Pareciam dois amigos de colégio conversando na saída. Ternura, leveza e naturalidade eram notáveis. Não havia olhares truncados, alfinetadas nas entrelinhas, comentários maldosos ou impacientes, coisas naturais de ser ver num relacionamento de muitos anos, quando as picuinhas tornam-se identidade e marcam todas as interações. Não. Ali estavam dois interactantes, pra usar o palavriado linguístico, abertos ao diálogo livre e solto. O prazer de apenas bater-papo e conhecer o outro. A conversa desinteressada típica da ingenuidade pré-adolescente. Amigos.
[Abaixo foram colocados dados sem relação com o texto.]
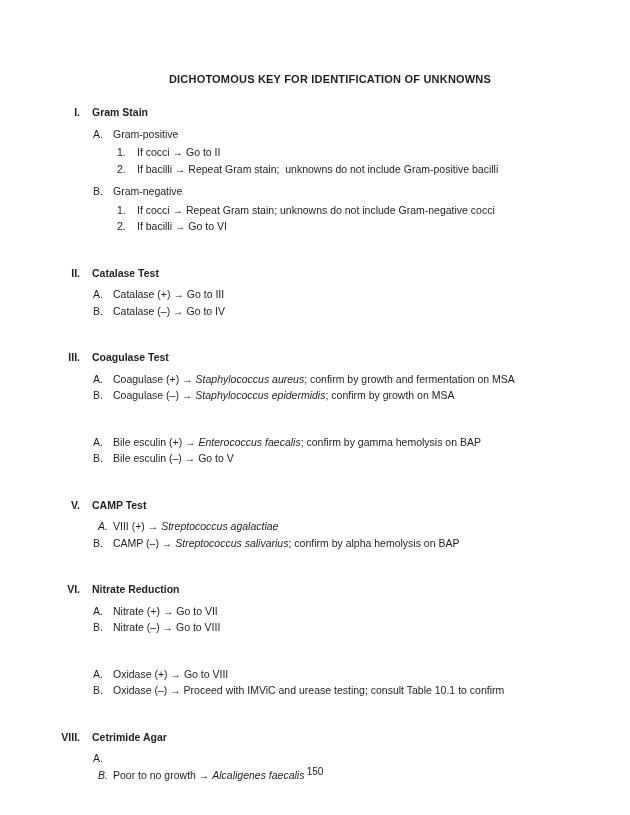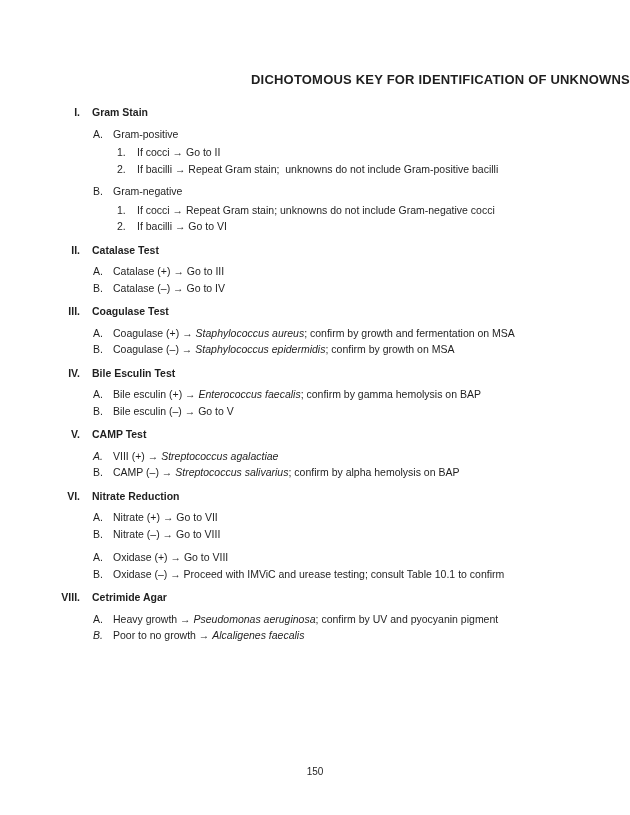--- a/index.html
+++ b/index.html
@@ -14,53 +14,53 @@
     background: var(--paper, #ffffff);
     overflow: hidden;
     font-family: "Liberation Sans", sans-serif;
     color: var(--ink, #1f1f1f);
   }
   .doc-title {
     position: absolute;
     top: 72px;
     left: 30px;
     width: 600px;
-    text-align: right;
-    font-size: 13px;
+    text-align: center;
+    font-size: 11px;
     font-weight: 700;
     letter-spacing: 0.2px;
     line-height: 15px;
   }
   .content {
     position: absolute;
     top: 104px;
     left: 0;
     right: 0;
   }
-  .section + .section { margin-top: 7px; }
+  .section + .section { margin-top: 30px; }
   .section-heading {
     display: flex;
     font-weight: 700;
     font-size: 10.5px;
     line-height: 16.5px;
     margin-bottom: 5px;
   }
   .numeral { flex: none; width: 80px; text-align: right; }
   .heading-text { margin-left: 12px; }
   .item {
     display: flex;
     font-size: 10.5px;
     line-height: 16.5px;
   }
   .item-letter { margin-left: 93px; }
   .item-number { margin-left: 117px; }
   .item-label { flex: none; width: 20px; }
   .item-text { white-space: pre-wrap; }
   .child-items { margin: 2px 0 6px; }
-  .italic { font-style: italic; }
+  .italic { font-style: italic; text-align: center; }
   .footer {
     position: absolute;
     top: 766px;
     left: 0;
     width: 630px;
     text-align: center;
     font-size: 10px;
     color: var(--ink, #1f1f1f);
   }
 </style>
@@ -139,24 +139,20 @@
   </div>
 
   <div class="item item-letter">
     <span class="item-label">B.</span>
     <span class="item-text"><span>Coagulase (–) → </span><span class="italic">Staphylococcus epidermidis</span><span>; confirm by growth on MSA</span></span>
   </div>
 </div>
   </div>
 
   <div class="section">
-    <div class="section-heading">
-      <span class="numeral">IV.</span>
-      <span class="heading-text">Bile Esculin Test</span>
-    </div>
     <div class="items">
   <div class="item item-letter">
     <span class="item-label">A.</span>
     <span class="item-text"><span>Bile esculin (+) → </span><span class="italic">Enterococcus faecalis</span><span>; confirm by gamma hemolysis on BAP</span></span>
   </div>
 
   <div class="item item-letter">
     <span class="item-label">B.</span>
     <span class="item-text"><span>Bile esculin (–) → Go to V</span></span>
   </div>
@@ -214,21 +210,20 @@
   </div>
 
   <div class="section">
     <div class="section-heading">
       <span class="numeral">VIII.</span>
       <span class="heading-text">Cetrimide Agar</span>
     </div>
     <div class="items">
   <div class="item item-letter">
     <span class="item-label">A.</span>
-    <span class="item-text"><span>Heavy growth → </span><span class="italic">Pseudomonas aeruginosa</span><span>; confirm by UV and pyocyanin pigment</span></span>
   </div>
 
   <div class="item item-letter">
     <span class="item-label italic">B.</span>
     <span class="item-text"><span>Poor to no growth → </span><span class="italic">Alcaligenes faecalis</span></span>
   </div>
 </div>
   </div>
 </div>
   <div class="footer">150</div>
E o papo solto era costurados por observações carinhosas. "Hahaha... eu não disse a você, querido, que ela era mais forte do que parece? É verdade, Zú, e eu nem acreditei em você hein! É uma boa menina! Sim, eu acho que ela supera essa, não é? Sim... você quer mais salgadinho? Esse é tão gostoso, parece aquele da vendinha! Verdade? Deixa eu ver... parece mesmo! Pode comer, não é tão salgado! Nossa, se soubesse que era tão bom tinha comprado uns 50 desses, foi tão baratinho! Verdade. Sabe quem vai gostar dele? O Pedrinho! É mesmo! Será que a gente guarda um pouco pra ele? Eu acho que não, viu... vou comer tudo! Hehe.... Zú, só você! É esta a estação? Não, creio que ainda não. Ah, já ia me esquecendo... O quê? O sei José passou lá em casa te procurando ontem. É mesmo, marquei com ele e esqueci. Ai, querido, bem que pensei que estávamos esquecendo alguma coisa quando saímos... Não faz mal, me dê o celular que ligo pra ele. Boa ideia..."

Não conseguia tirar os olhos deles. Era fascinante! Até que notei várias pessoas me olhando atravessado. Foi então que percebí que estava sentada em cadeira preferencial. Levantei-me, me afastei e os observava de longe. O senhor sentou em meu lugar e continuou o papo, enquanto brincava com os dedos da senhora entre as mãos. Ela ria feito uma colegial ri das piadas sem graça de seu primeiro namoradinho. Foram falando futilidades e doçuras até desembarcarem. Os acompanhei sair do trem com um sorriso no rosto. Até então não tinha nenhum casal referência para mim, não que me deslumbrasse e me fizesse acreditar na pureza dos contos de fadas. Até agora... Aqueles dois anônimos serão, para sempre, meu alvo de vida.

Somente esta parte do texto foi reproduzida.